Tyler Booth is an American country music singer-songwriter, signed to a joint venture between Villa40 and Sony Music Nashville.

Background 
Born December 15, 1996, Booth was raised in Campton, Kentucky Wolfe County, Kentucky, which is in the Eastern part of the state. He grew up listening to Black Label Society, Five Finger Death Punch, Waylon Jennings and his father Jason's rock band Stitch Rivet, a regional rock band fronted by Booth's uncle Gene, twin brother of father Jason, who also managed the band. He was accepted into Morehead State University on a music scholarship and an instructor in the music department, Scott Miller, became an early advocate for Booth's talents.

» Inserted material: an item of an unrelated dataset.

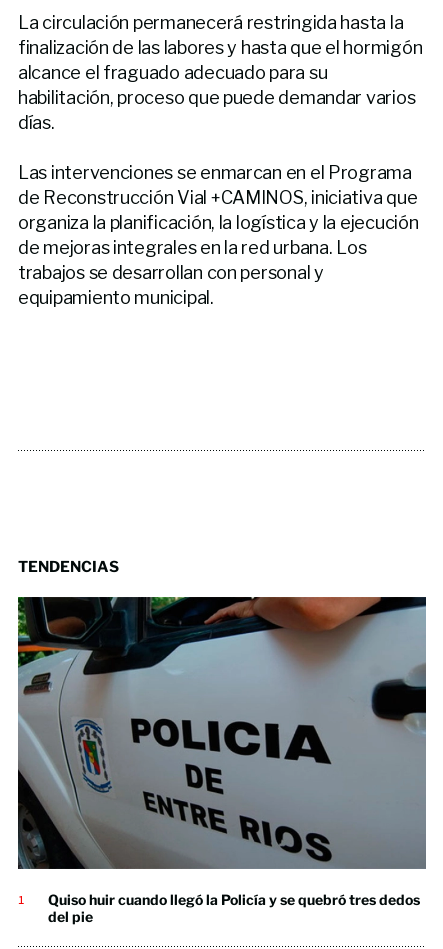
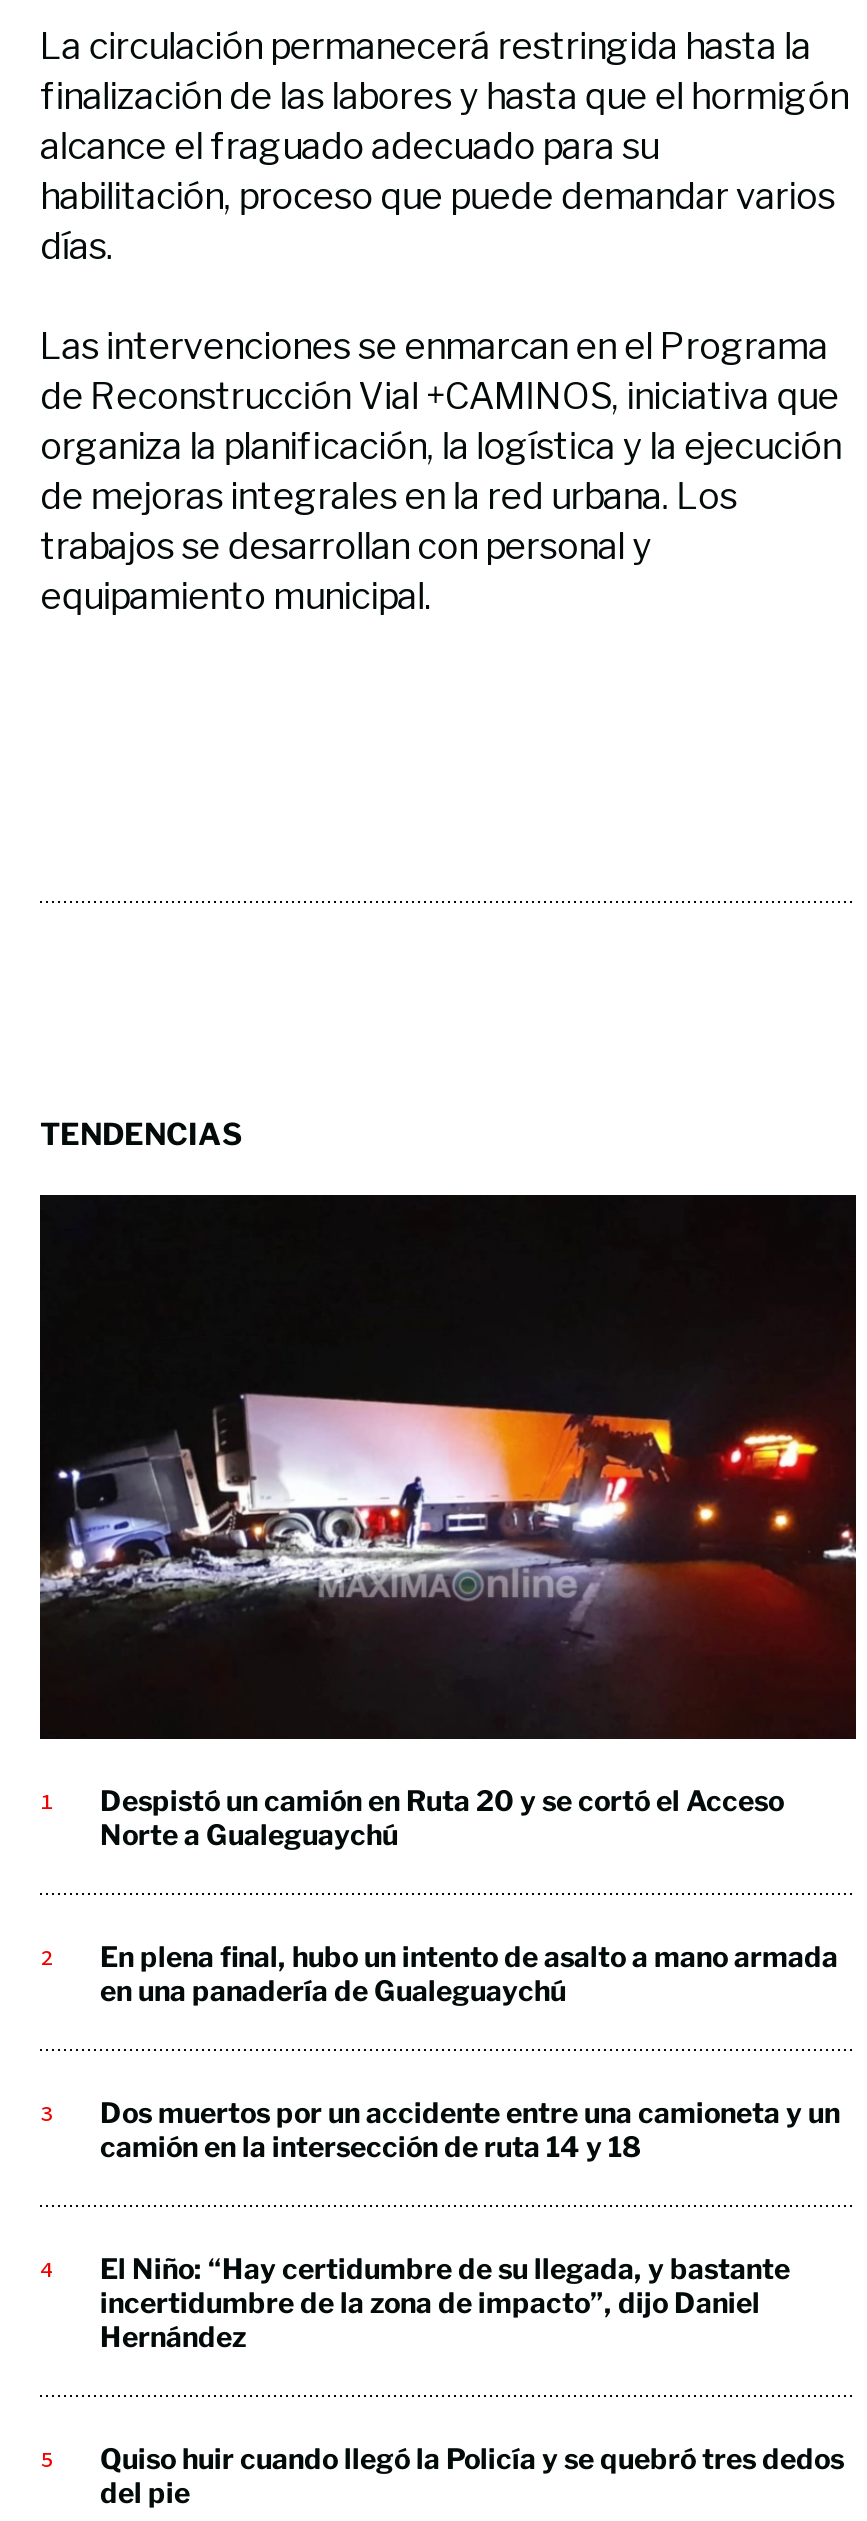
none -> [100,1782,784,1850] Despistó un camión en Ruta 20 y se cortó el Acceso | Norte a Gualeguaychú
none -> [100,1938,838,2006] En plena final, hubo un intento de asalto a mano armada | en una panadería de Gualeguaychú
none -> [100,2094,840,2162] Dos muertos por un accidente entre una camioneta y un | camión en la intersección de ruta 14 y 18
none -> [100,2250,790,2352] El Niño: “Hay certidumbre de su llegada, y bastante | incertidumbre de la zona de impacto”, dijo Daniel | Hernández
[17,596,427,869] [image] -> [38,1193,858,1741] [image]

Tyler signed a major record deal with Sony Music Nashville in early 2020.

Career 

By 2017, Booth's songwriting and singing was gaining attention, including from songwriter and producer Phil O'Donnell who invited Booth down to Nashville, where he had Booth sing on a number of songs he had written, while also composing additional material. Later that year, Booth self-titled six-song EP that featured the fan favorite Hank Crankin’ People.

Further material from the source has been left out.